Malaysia wants to sell the ‘Hermes’ of durians, the Musang King, to China and rupture Thailand’s market dominance

Only 1 in every 100 durians sold in China now comes from Malaysia and the country is on a mission to ramp up its market share in the stinky fruit that is both revered and reviled around the world.

Malaysia is expected to be allowed to export whole, frozen durians to China in a few months’ time after a change in Chinese policy, and its businessmen are gearing up to break Thailand’s durian dominance there.

On the sidelines of the Belt and Road Forum in Beijing, several companies affiliated with Malaysian-listed PLS Plantations Berhad staged a showcase of durian products and new technology in growing the fruit that haters say smells like rotting flesh and gym socks.

The two-day Malaysian Durian Festival was held at an upscale hotel, in a gaily-decorated ballroom decked out with fake durians. One booth offered samples of durian chocolate while another showed pictures of “Musang King Snowy Mooncakes”. Even Prime Minister Mahathir Mohamad attended the event to show his support for the country’s push to penetrate China’s durian market.

“Malaysian durians are more expensive [than Thai durians]. But now the Chinese economy is doing so well. The Chinese are getting richer and have higher demands for what they wear, what cars they drive, and what food they eat,” Wan Mun-hoe, managing director of the Malaysian company Newleaf Plantation Berhad, said at the festival.

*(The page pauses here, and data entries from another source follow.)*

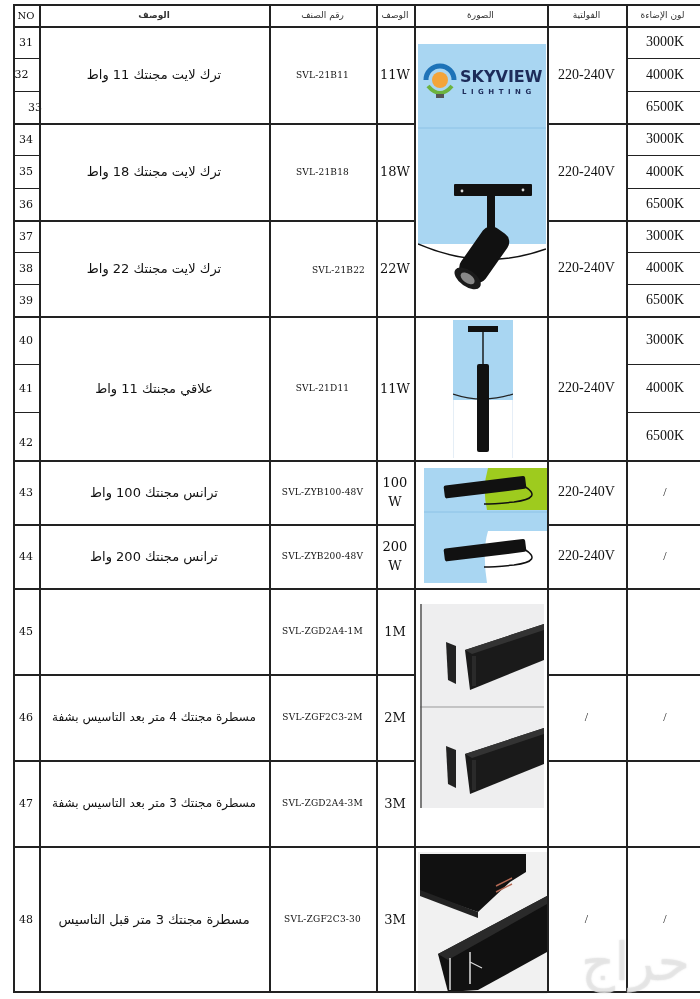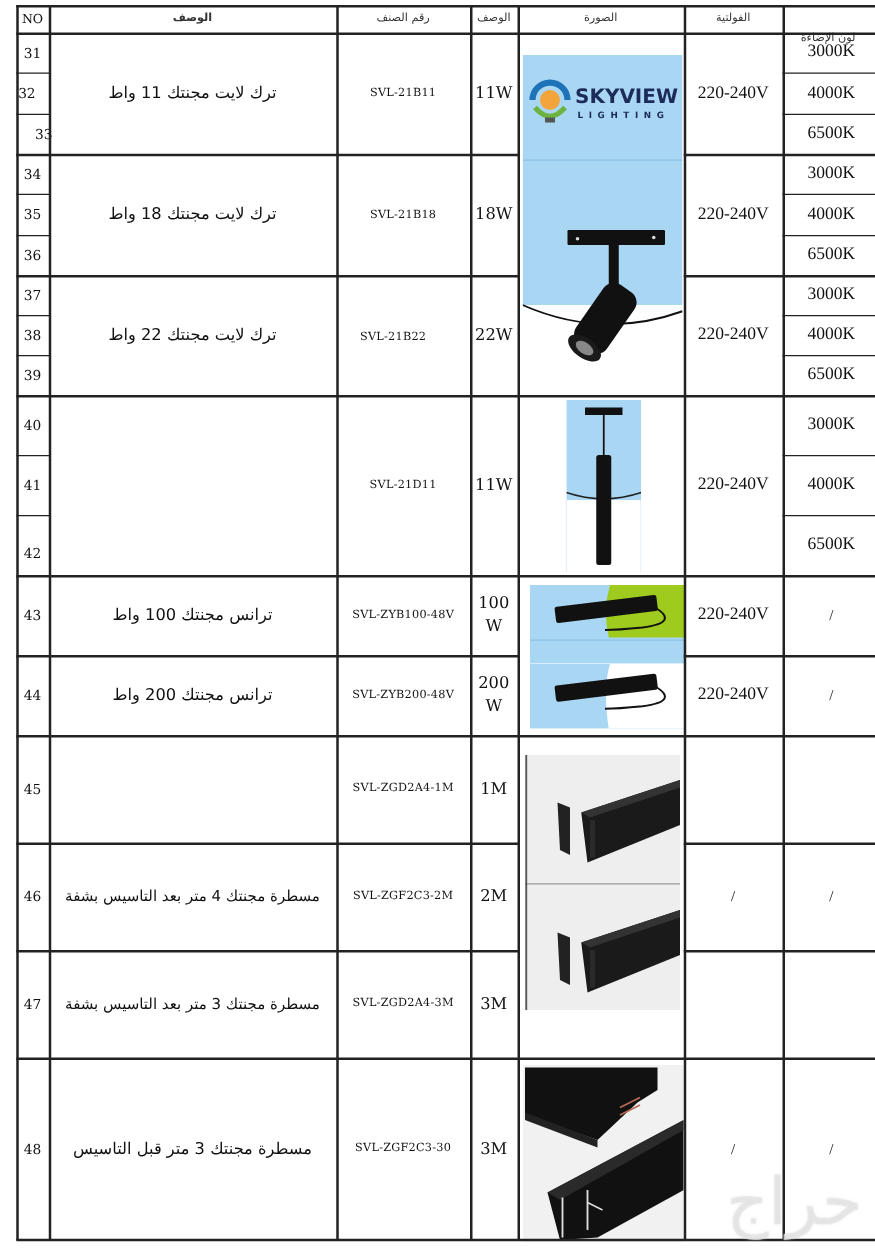--- a/index.html
+++ b/index.html
@@ -31,7 +31,7 @@
   <div class="c hd" style="left:363px;top:0;width:38px;height:22px;">الوصف</div>
   <div class="c hd" style="left:401px;top:0;width:133px;height:22px;">الصورة</div>
   <div class="c hd" style="left:534px;top:0;width:79px;height:22px;">الفولتية</div>
-  <div class="c hd" style="left:613px;top:16px;width:73px;height:22px;text-align:center;">لون الإضاءة</div>
+  <div class="c hd" style="left:613px;top:0;width:73px;height:22px;text-align:center;">لون الإضاءة</div>
 
   <div class="c no" style="left:0;top:22px;width:26px;height:32px;">31</div>
   <div class="c no" style="left:0;top:54px;width:17px;height:33px;">32</div>

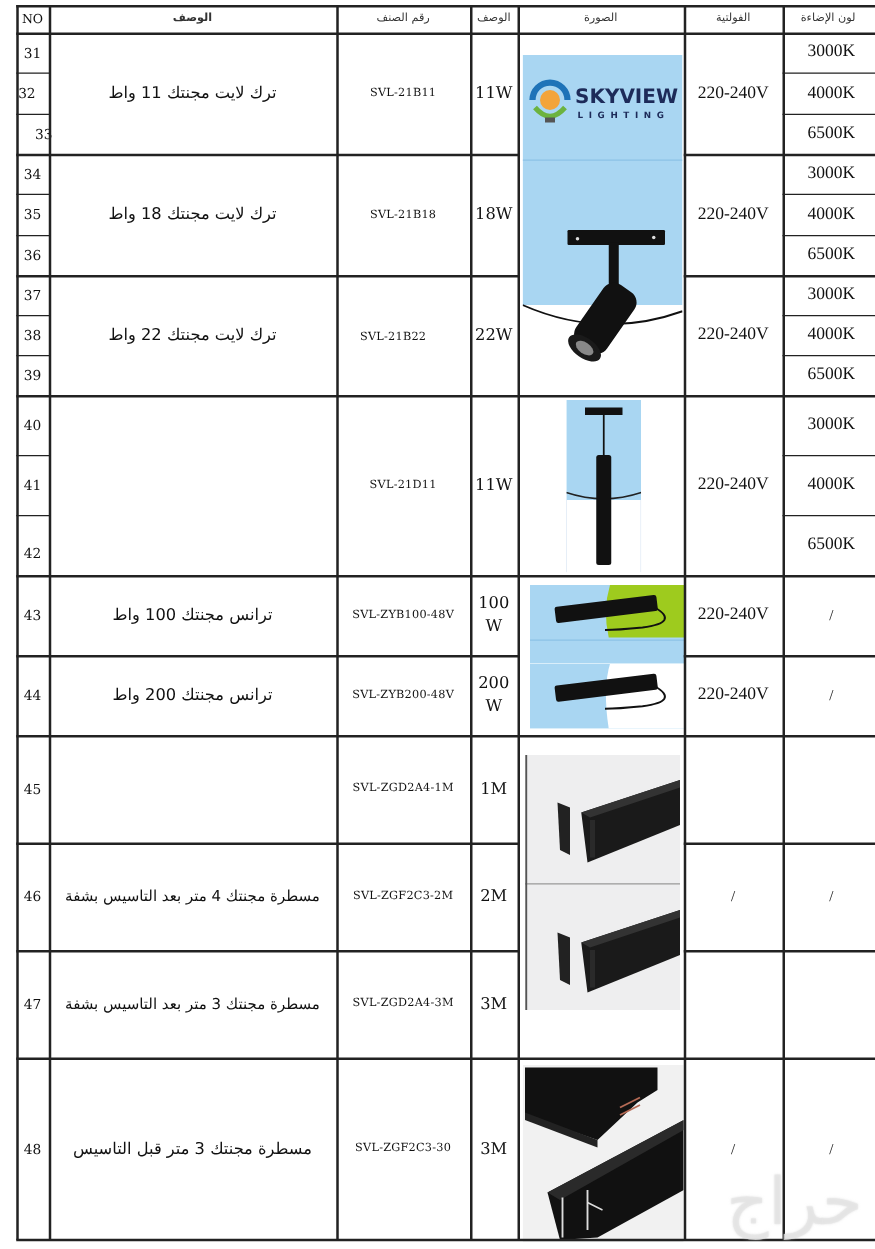--- a/index.html
+++ b/index.html
@@ -63,7 +63,7 @@
 
   <div class="c pn" style="left:256px;top:22px;width:107px;height:97px;">SVL-21B11</div>
   <div class="c pn" style="left:256px;top:119px;width:107px;height:97px;">SVL-21B18</div>
-  <div class="c pn" style="left:248px;top:216px;width:107px;height:100px;">SVL-21B22</div>
+  <div class="c pn" style="left:272px;top:216px;width:107px;height:100px;">SVL-21B22</div>
   <div class="c pn" style="left:256px;top:312px;width:107px;height:144px;">SVL-21D11</div>
   <div class="c pn" style="left:256px;top:456px;width:107px;height:64px;">SVL-ZYB100-48V</div>
   <div class="c pn" style="left:256px;top:520px;width:107px;height:64px;">SVL-ZYB200-48V</div>

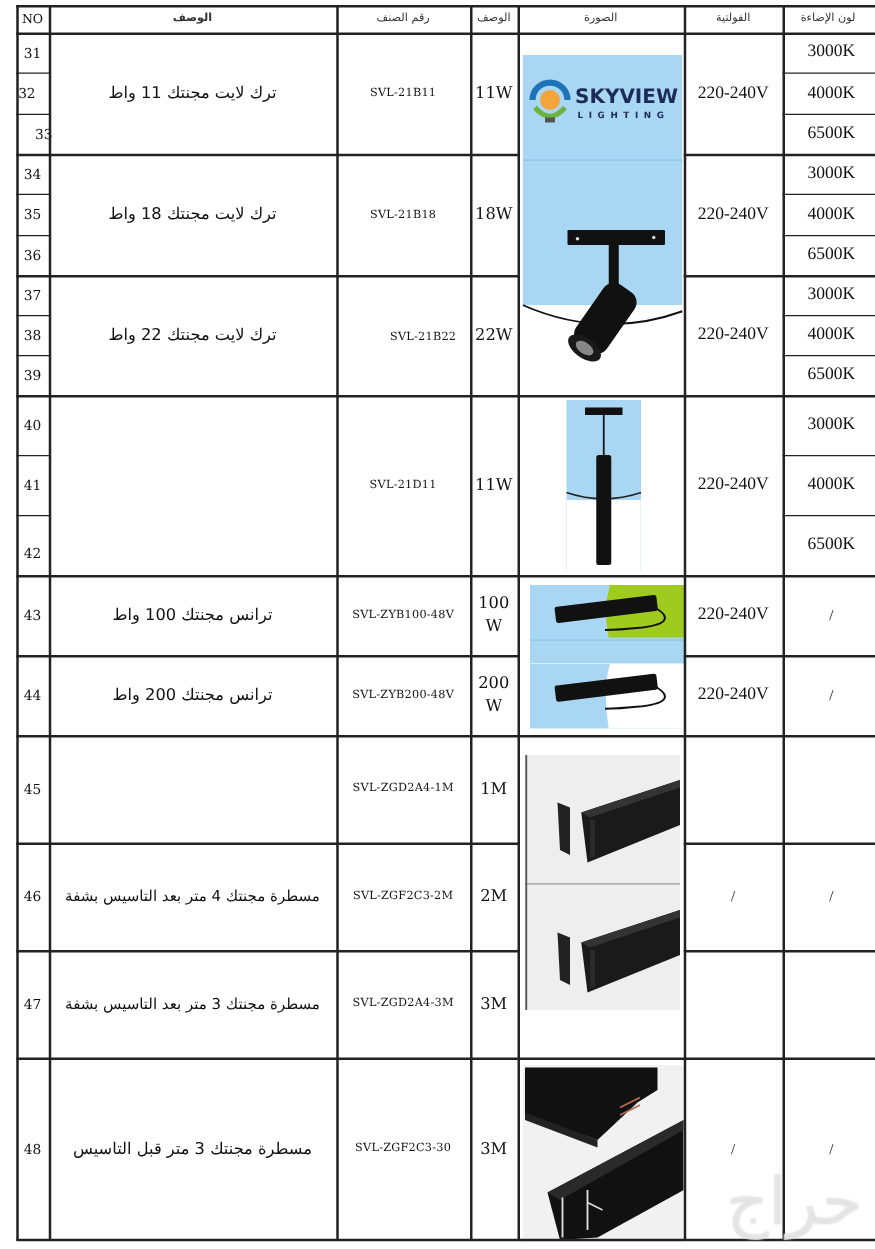--- a/index.html
+++ b/index.html
@@ -55,6 +55,7 @@
   <div class="c desc" style="left:26px;top:22px;width:230px;height:97px;">ترك لايت مجنتك 11 واط</div>
   <div class="c desc" style="left:26px;top:119px;width:230px;height:97px;">ترك لايت مجنتك 18 واط</div>
   <div class="c desc" style="left:26px;top:216px;width:230px;height:96px;">ترك لايت مجنتك 22 واط</div>
+  <div class="c desc" style="left:26px;top:312px;width:230px;height:144px;">علاقي مجنتك 11 واط</div>
   <div class="c desc" style="left:26px;top:456px;width:230px;height:64px;">ترانس مجنتك 100 واط</div>
   <div class="c desc" style="left:26px;top:520px;width:230px;height:64px;">ترانس مجنتك 200 واط</div>
   <div class="c desc" style="left:26px;top:670px;width:230px;height:86px;font-size:12px;">مسطرة مجنتك 4 متر بعد التاسيس بشفة</div>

At present, China does not allow the import of whole durians from Malaysia, only frozen pulp

But last August, the two governments struck a deal to allow the export of whole, frozen durians from Malaysia into China. Businessmen at the festival said the two countries were finalising the export protocols. They expect exports to finally be allowed later this year, potentially leading to a surge in Chinese demand.

“Durians are only available in major Chinese cities. Looking forward, Malaysia is going to develop large-scale durian plantations. We hope we can cope with the demand of the Chinese market” Wan said.

His company, which describes Malaysia’s famous Musang King durian as the “Hermès” of durians, currently owns 50 acres of land that is used to grow durians. In the next three years, the company will have 1,000 more acres of land leased to it to grow durians.

Newleaf Plantation Berhad has developed what it calls an “intelligent farming system” to keep track of all the durian trees’ health.

On its farmland, every tree has a QR code. Upon scanning the QR code with a device, the farmer would be able to see the health status of the trees, whether it has been watered and if fertiliser has been applied.

The central management system has the records of every trees’ age, breed, fruit counts and harvest records.

“China is opening the market for Malaysia and so our country is beginning to turn to commercial plantation farming. That’s why we are introducing intelligent farming management,” Wan said.

But growing Chinese demand could push durian prices up. In 2012, Wan said, Malaysian farmers were selling one kilogram of durians to wholesalers for 9 ringgit. Now, the price has gone up to 30 ringgit.

Eric Chan, managing director of another Malaysian company, Dulai Fruits, said his company only delivered one container of durian products to China every year in 2011. Now, it was five to six containers every month and the company is aiming to triple its sales in the next two years.

“Thailand has been exporting its durians to China for about 20 years. Their market penetration is deeper and they have much more plantation land,” Chan said.

“Malaysia has for many years focused on its palm oil business. It was only since about 10 years ago that we started exporting durians. In the past, we only exported our durians to Singapore.”

China’s durian imports increased by 15 per cent in 2017 to about 350,000 tonnes. Roughly 40 per cent of its current durian supply is from Thailand, the world’s top producer. Thailand has been exporting durians to China since 2003.

Charles Chen, director of Krillo Kakaw, a chocolate maker headquartered in Kuala Lumpur, said it had seven to eight types of durian chocolates and these were among his company’s bestsellers. The durian chocolates retail for upwards of 49 ringgit.

The company is working to develop new products using freeze-dried durian to export these to China. It is gunning for 40-50 million ringgit in sales per year for a start.

“There is a lot of curiosity towards durian products and there is growing acceptance. Durian is seen by Chinese consumers as a premium product right now but we want to find alternative ways for people to enjoy it,” he said.